### WORK ITEM
An exact copy is all that is wanted: the lines from the one with "cwd + '/CMSIS/Core/Include',</span></div>" through the end of the listing below, both included, minus any pictures.

^^^^

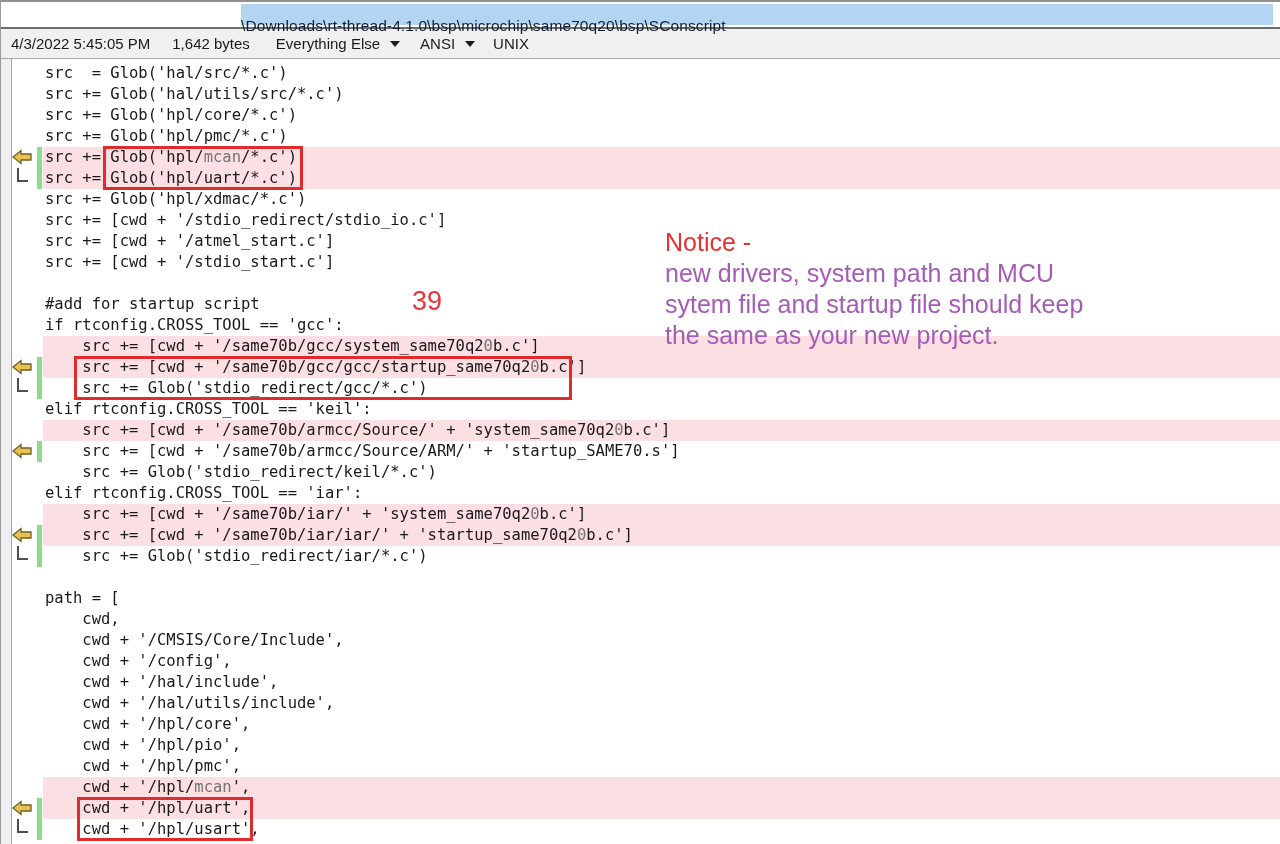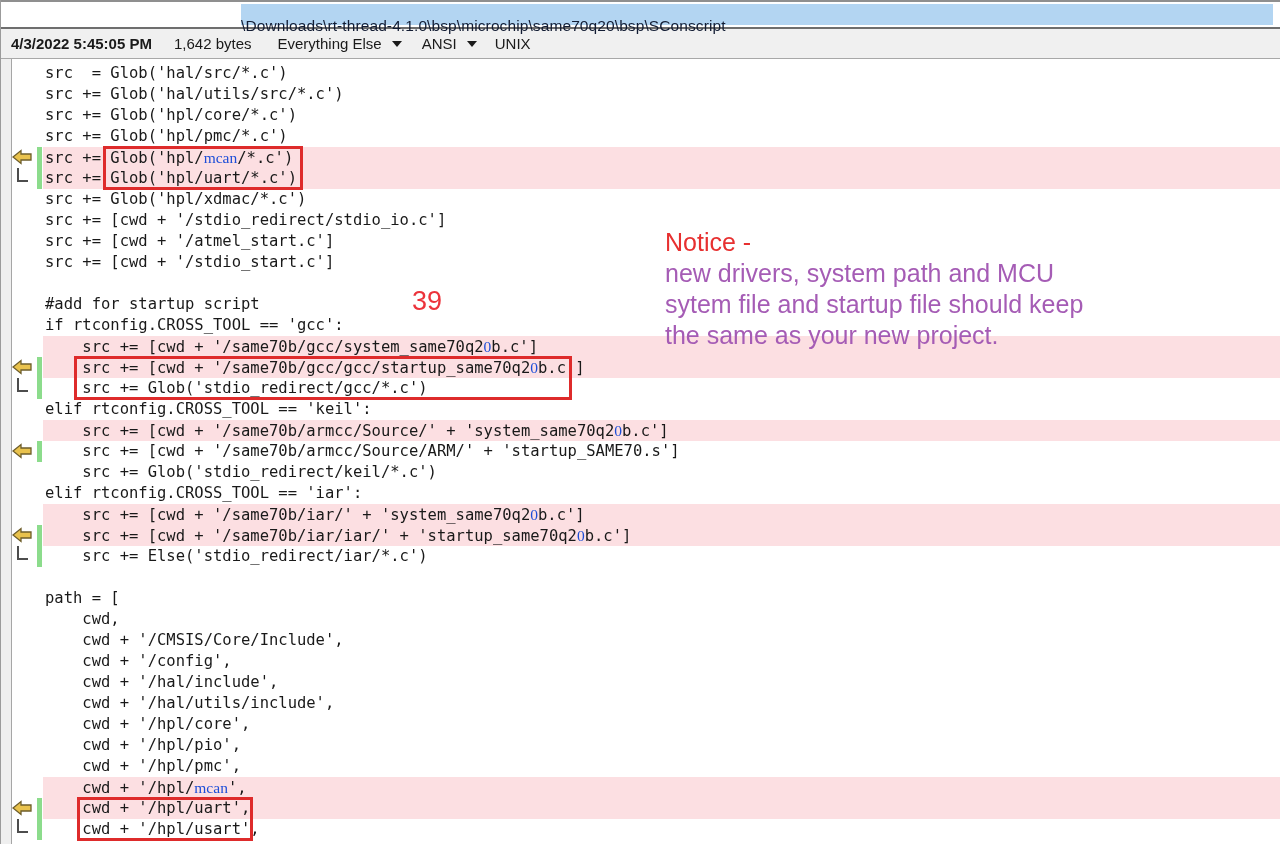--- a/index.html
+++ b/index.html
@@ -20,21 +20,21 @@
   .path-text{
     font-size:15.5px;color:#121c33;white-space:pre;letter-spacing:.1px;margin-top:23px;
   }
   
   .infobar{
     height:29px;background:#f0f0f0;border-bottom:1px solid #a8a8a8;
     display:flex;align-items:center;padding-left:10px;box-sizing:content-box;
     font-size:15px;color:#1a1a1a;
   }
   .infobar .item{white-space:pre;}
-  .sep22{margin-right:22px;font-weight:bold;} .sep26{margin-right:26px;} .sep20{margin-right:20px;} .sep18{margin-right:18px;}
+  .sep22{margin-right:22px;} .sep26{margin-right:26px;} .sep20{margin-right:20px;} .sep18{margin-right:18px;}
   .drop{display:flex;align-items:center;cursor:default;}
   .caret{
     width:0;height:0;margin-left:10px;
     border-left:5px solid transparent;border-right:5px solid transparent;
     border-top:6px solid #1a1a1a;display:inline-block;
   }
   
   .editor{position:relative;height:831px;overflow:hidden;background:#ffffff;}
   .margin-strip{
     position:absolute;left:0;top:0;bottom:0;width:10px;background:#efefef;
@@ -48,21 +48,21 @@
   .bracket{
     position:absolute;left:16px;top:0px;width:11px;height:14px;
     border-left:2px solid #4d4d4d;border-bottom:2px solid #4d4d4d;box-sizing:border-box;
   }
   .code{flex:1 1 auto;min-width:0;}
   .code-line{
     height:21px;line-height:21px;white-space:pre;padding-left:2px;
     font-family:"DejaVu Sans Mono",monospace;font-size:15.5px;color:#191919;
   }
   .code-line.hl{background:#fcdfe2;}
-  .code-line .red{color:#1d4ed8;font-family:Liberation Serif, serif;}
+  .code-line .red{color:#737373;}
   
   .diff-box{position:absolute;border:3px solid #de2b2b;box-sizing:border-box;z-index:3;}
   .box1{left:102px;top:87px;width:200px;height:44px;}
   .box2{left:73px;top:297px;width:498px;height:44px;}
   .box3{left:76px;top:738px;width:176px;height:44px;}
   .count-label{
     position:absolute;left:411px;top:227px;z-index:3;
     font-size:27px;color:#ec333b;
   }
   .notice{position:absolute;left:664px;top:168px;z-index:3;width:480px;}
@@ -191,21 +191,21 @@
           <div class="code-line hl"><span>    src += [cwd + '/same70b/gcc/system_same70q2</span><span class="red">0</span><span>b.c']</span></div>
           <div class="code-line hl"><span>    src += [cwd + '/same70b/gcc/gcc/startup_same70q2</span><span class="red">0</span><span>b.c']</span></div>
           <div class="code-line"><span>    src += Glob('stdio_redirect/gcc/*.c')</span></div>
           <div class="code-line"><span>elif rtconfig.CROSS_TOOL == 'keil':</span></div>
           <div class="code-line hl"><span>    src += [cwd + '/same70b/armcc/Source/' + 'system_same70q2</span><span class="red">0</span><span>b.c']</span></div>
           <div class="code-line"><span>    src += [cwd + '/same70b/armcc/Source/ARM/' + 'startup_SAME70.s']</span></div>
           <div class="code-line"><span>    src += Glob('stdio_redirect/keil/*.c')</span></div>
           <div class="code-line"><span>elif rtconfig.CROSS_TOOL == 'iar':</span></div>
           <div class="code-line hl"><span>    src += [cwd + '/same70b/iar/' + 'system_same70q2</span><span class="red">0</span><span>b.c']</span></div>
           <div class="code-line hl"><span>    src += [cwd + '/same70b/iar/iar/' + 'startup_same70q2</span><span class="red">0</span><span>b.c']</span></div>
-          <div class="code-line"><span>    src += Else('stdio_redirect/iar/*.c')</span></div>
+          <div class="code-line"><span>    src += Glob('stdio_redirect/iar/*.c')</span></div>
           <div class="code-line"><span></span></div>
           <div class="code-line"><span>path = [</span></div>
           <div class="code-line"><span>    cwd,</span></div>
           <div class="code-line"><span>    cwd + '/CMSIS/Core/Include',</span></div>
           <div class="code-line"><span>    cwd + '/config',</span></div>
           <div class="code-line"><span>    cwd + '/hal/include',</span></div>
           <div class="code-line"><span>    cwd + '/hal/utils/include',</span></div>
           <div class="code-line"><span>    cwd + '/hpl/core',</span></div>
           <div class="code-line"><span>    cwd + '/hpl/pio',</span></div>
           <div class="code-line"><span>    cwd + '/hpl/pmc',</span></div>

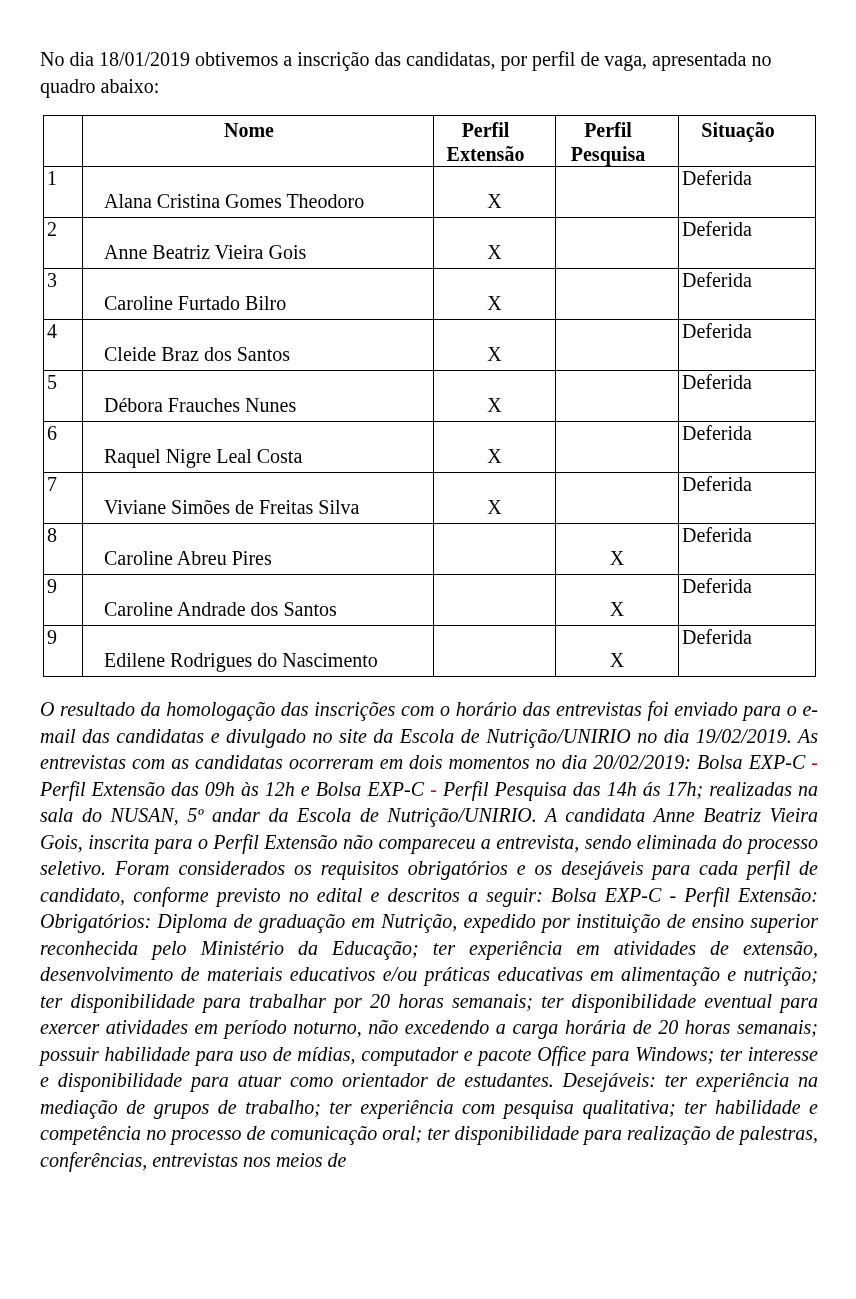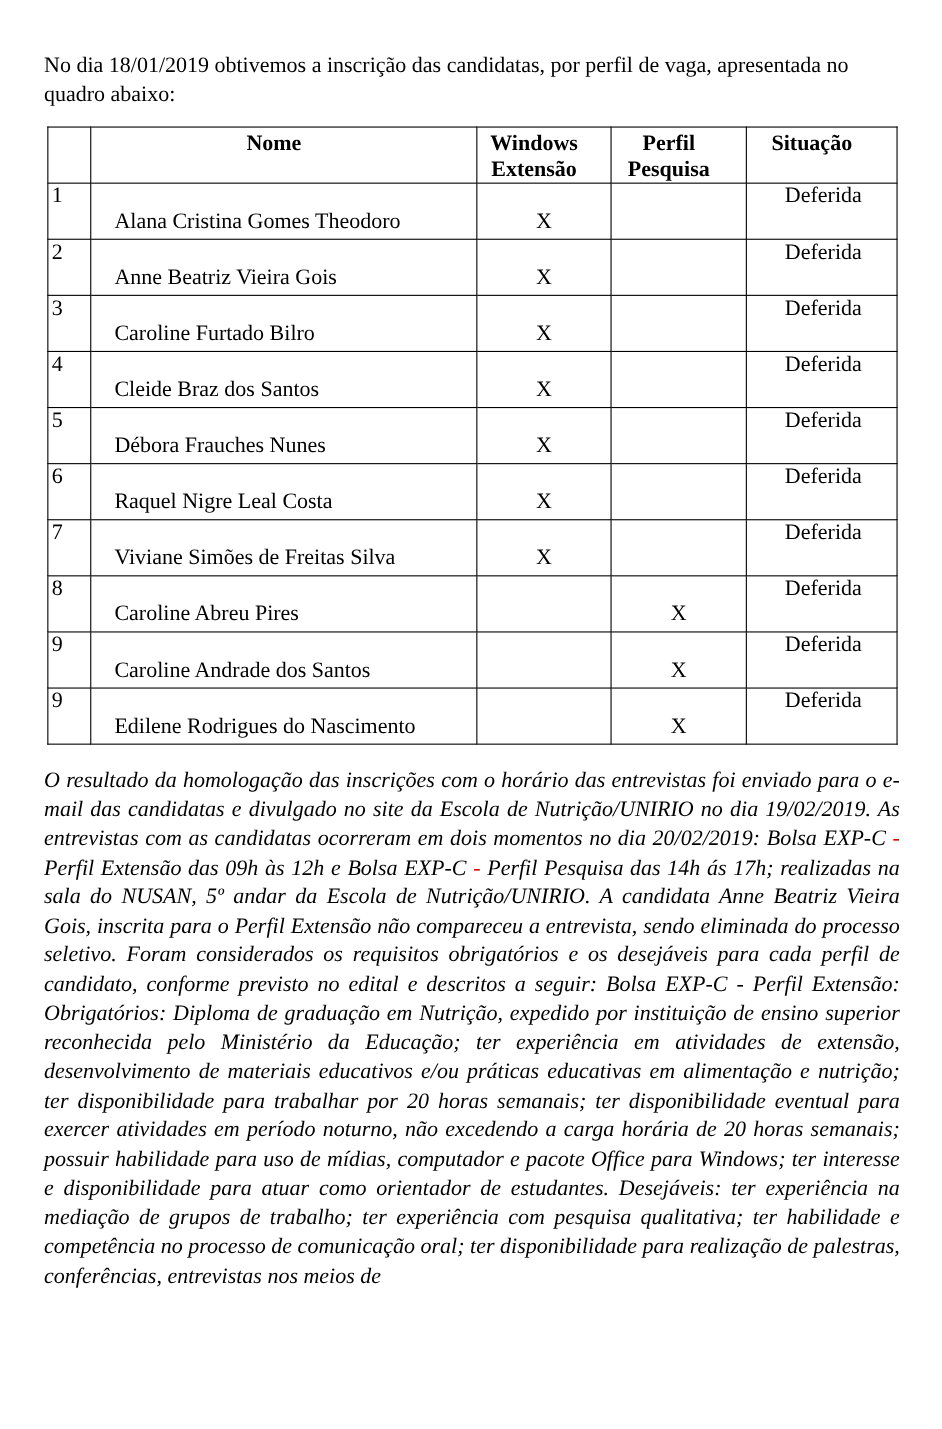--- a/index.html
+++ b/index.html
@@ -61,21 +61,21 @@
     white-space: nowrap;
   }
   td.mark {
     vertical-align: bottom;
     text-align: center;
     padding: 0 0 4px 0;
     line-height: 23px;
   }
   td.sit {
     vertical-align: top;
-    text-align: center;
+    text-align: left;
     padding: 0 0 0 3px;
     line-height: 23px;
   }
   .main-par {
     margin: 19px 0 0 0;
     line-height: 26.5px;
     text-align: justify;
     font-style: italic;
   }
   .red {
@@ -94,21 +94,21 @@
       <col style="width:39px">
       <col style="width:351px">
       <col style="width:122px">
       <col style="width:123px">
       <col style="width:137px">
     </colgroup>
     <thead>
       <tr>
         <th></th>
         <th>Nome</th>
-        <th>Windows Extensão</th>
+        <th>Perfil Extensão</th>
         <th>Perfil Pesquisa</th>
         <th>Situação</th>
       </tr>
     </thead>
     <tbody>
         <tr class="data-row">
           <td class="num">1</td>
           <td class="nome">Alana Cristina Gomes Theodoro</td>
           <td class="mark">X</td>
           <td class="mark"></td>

^^^^

### THE ANSWER
           <div class="code-line"><span>    cwd + '/CMSIS/Core/Include',</span></div>
           <div class="code-line"><span>    cwd + '/config',</span></div>
           <div class="code-line"><span>    cwd + '/hal/include',</span></div>
           <div class="code-line"><span>    cwd + '/hal/utils/include',</span></div>
           <div class="code-line"><span>    cwd + '/hpl/core',</span></div>
           <div class="code-line"><span>    cwd + '/hpl/pio',</span></div>
           <div class="code-line"><span>    cwd + '/hpl/pmc',</span></div>

--- a/index.html
+++ b/index.html
@@ -61,21 +61,21 @@
     white-space: nowrap;
   }
   td.mark {
     vertical-align: bottom;
     text-align: center;
     padding: 0 0 4px 0;
     line-height: 23px;
   }
   td.sit {
     vertical-align: top;
-    text-align: center;
+    text-align: left;
     padding: 0 0 0 3px;
     line-height: 23px;
   }
   .main-par {
     margin: 19px 0 0 0;
     line-height: 26.5px;
     text-align: justify;
     font-style: italic;
   }
   .red {
@@ -94,21 +94,21 @@
       <col style="width:39px">
       <col style="width:351px">
       <col style="width:122px">
       <col style="width:123px">
       <col style="width:137px">
     </colgroup>
     <thead>
       <tr>
         <th></th>
         <th>Nome</th>
-        <th>Windows Extensão</th>
+        <th>Perfil Extensão</th>
         <th>Perfil Pesquisa</th>
         <th>Situação</th>
       </tr>
     </thead>
     <tbody>
         <tr class="data-row">
           <td class="num">1</td>
           <td class="nome">Alana Cristina Gomes Theodoro</td>
           <td class="mark">X</td>
           <td class="mark"></td>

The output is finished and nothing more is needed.